Uthman's succession to the throne, like most transfers of power in Hafsid history, was initially troubled. Abu Faris's brother and the new king's great-uncle, a faqih named Abu Abdallah Muhammad al-Husain, attempted to rally the Awlad Abi-l-Layl in another rebellion, but the tribe handed him over to Uthman, who probably executed him, in November 1435. A more serious threat was posed by his uncle Abu-l-Hasan Ali, another son of Abu Faris who had been appointed by al-Muntasir as the governor of Béjaïa. In the spring of 1436, Abu-l-Hasan won the support of the Awlad Abi-l-Layl in his bid for the Hafsid throne. The rebels laid siege to Constantine for a month and even reached the walls of the capital of Tunis itself. The initial rebellion was routed by Uthman and his Awlad Mulalhil supporters in a battle near the Roman ruins of Tipasa on October 4, 1436. Abu-l-Hasan fled back to Béjaïa.

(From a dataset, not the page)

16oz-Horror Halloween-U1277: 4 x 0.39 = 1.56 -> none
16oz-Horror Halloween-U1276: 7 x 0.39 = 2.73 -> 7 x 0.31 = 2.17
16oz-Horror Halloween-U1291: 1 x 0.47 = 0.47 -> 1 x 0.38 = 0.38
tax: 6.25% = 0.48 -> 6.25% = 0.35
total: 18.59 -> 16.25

In early 1437, the Awlad Abi-l-Layl chieftains were captured and brought in chains to the citadel of Tunis, but Abu-l-Hasan continued the rebellion, this time with the support of the tribes of Kabylia. The war in Kabylia continued for two years until the Kabylian chieftain, Abdallah ibn Umar ibn Sahr, was killed in June 1439. On November 9 of that year, Uthman's troops captured Béjaïa for the first time, where Abu-l-Hasan had minted currency in his own name and otherwise took on the trappings of a legitimate Islamic monarchy. But the rebel uncle successfully escaped and continued an insurgency for more than a dozen years, recapturing Béjaïa for about three weeks in 1446 and besieging it again in 1452. In that very year, however, he was betrayed by his allies in Kabylia and brought to Constantine as a captive. He was quickly executed and his head presented to Uthman.

In the 1440s, Uthman also personally engaged in military campaigns towards the south, against the autonomous inland towns of Nefta and Touggourt, and subdued them to central control. A Florentian mission to Tunis in 1446 praised the remarkable peace and security of the North African interior that the king had brought about through these wars.

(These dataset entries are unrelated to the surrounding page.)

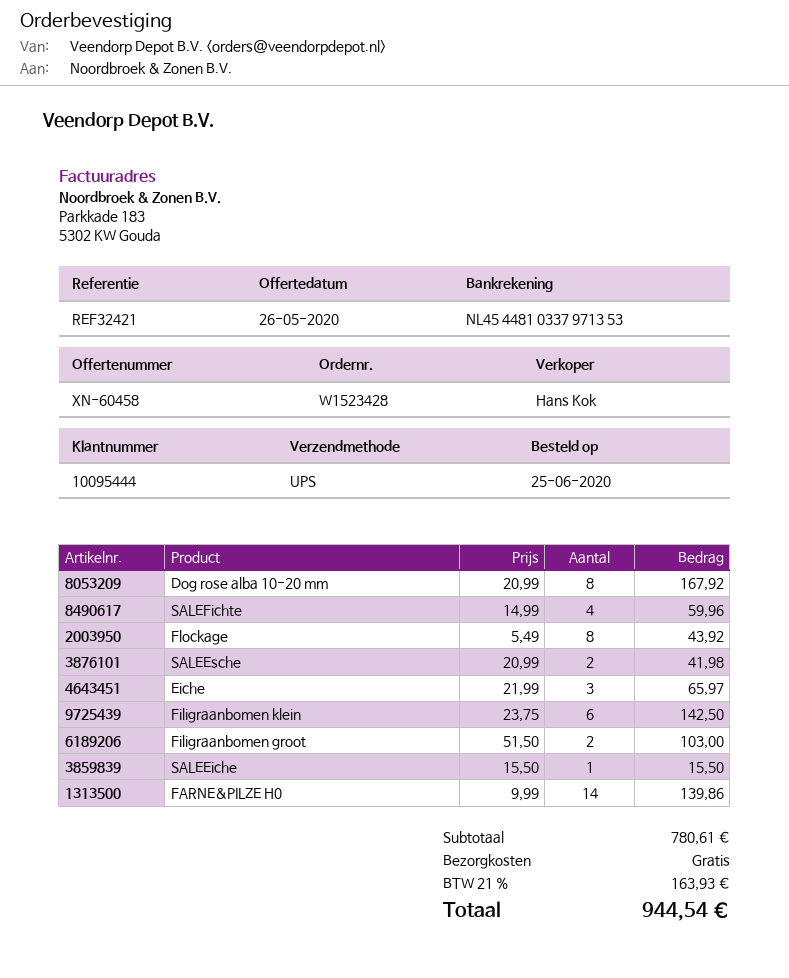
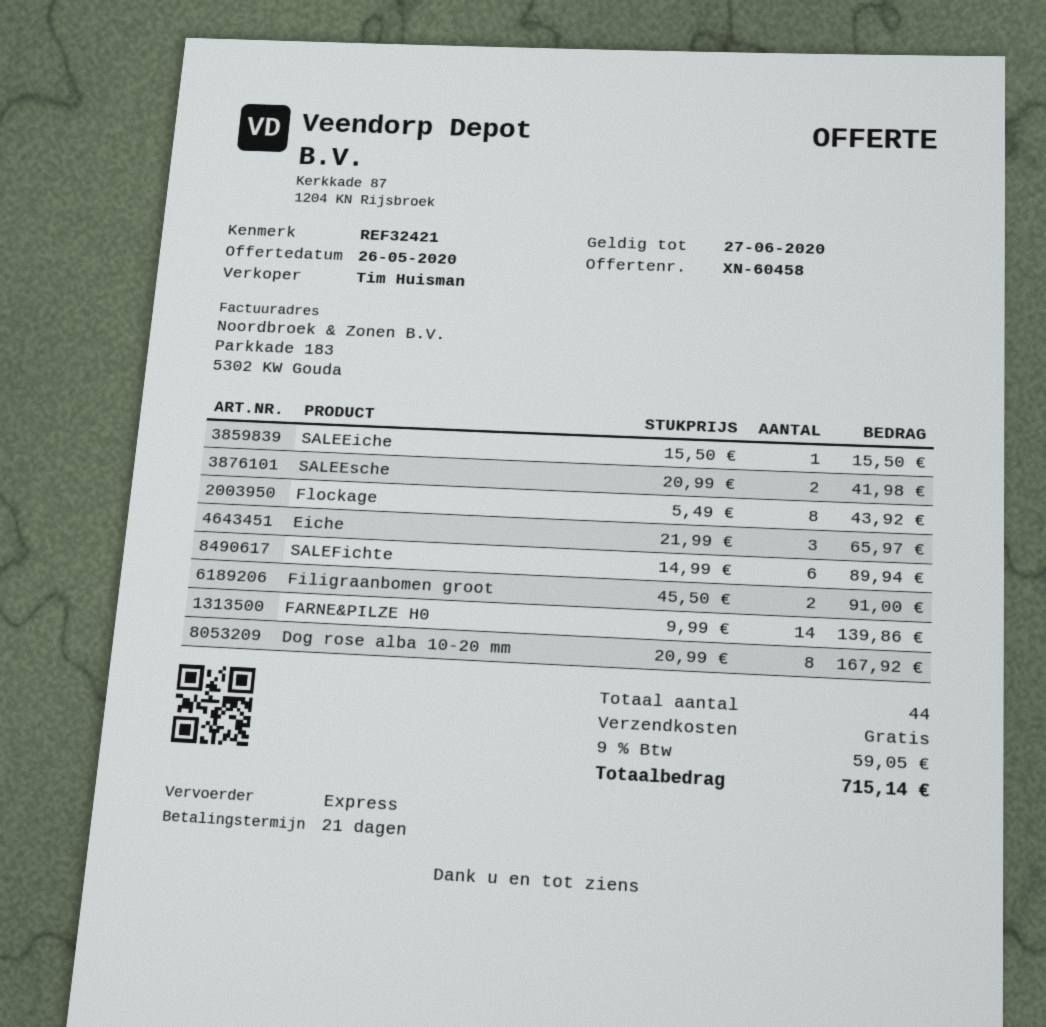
sales rep: Hans Kok -> Tim Huisman
shipping method: UPS -> express
SALEFichte: 4 x 14.99 = 59.96 -> 6 x 14.99 = 89.94
Filigraanbomen klein: 6 x 23.75 = 142.50 -> none
Filigraanbomen groot: 2 x 51.50 = 103.00 -> 2 x 45.50 = 91.00
tax: 21% = 163.93 -> 9% = 59.05
total: 944.54 -> 715.14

Diplomatically, Uthman encouraged European merchants to visit Ifriqiya by promising them the same justice that his own Muslim subjects would receive, and worked for amicable relations with the Christian Mediterranean powers. Lengthy negotiations with King Alfonso V of Aragon over Christian-Muslim piracy and slaving expeditions in the Mediterranean almost concluded in a treaty in which Uthman and Alfonso would agree to repatriate all captives from each other's realms to their homelands. However, negotiations were derailed by the murder of two Christians in the Hafsid realm and the capture of Muslims by Maltese Christians. No treaty was ultimately signed. Nonetheless, an informal agreement appears to have been made at some point, as Alfonso ordered the return of cargo taken by Christians from a Hafsid ship in 1453. He also renewed and expanded treaties with the Italian republics of Venice and Genoa in 1438 and 1444 respectively, granting the latter a license to import large qualities of North African grain. New treaties were also signed with Florence and—following a 1443 incident in which pirates from Ifriqiya briefly captured Elba—with Piombino.

In terms of internal governance, Uthman refrained from giving high office to fellow Hafsid dynasts and generally appointed royal retainers, often renegade Europeans, as qaids or provincial governors. The sole exception was Béjaïa, which was governed by one or another of the king's cousins from its capture in 1439 until Abu-l-Hasan's death in 1452, when a non-dynastic qaid took over. This was likely to weaken the appeal of the rebels in the public opinion of the city, which had long been governed directly by Hafsid princes. However, Uthman was not uniformly trusting of non-dynastic ministers; in 1453, he executed Nabil ibn Abi Qattaya, a minister who had dominated the court in the king's early reign to the point that the Italians knew him as "the first after the king", and confiscated his wealth.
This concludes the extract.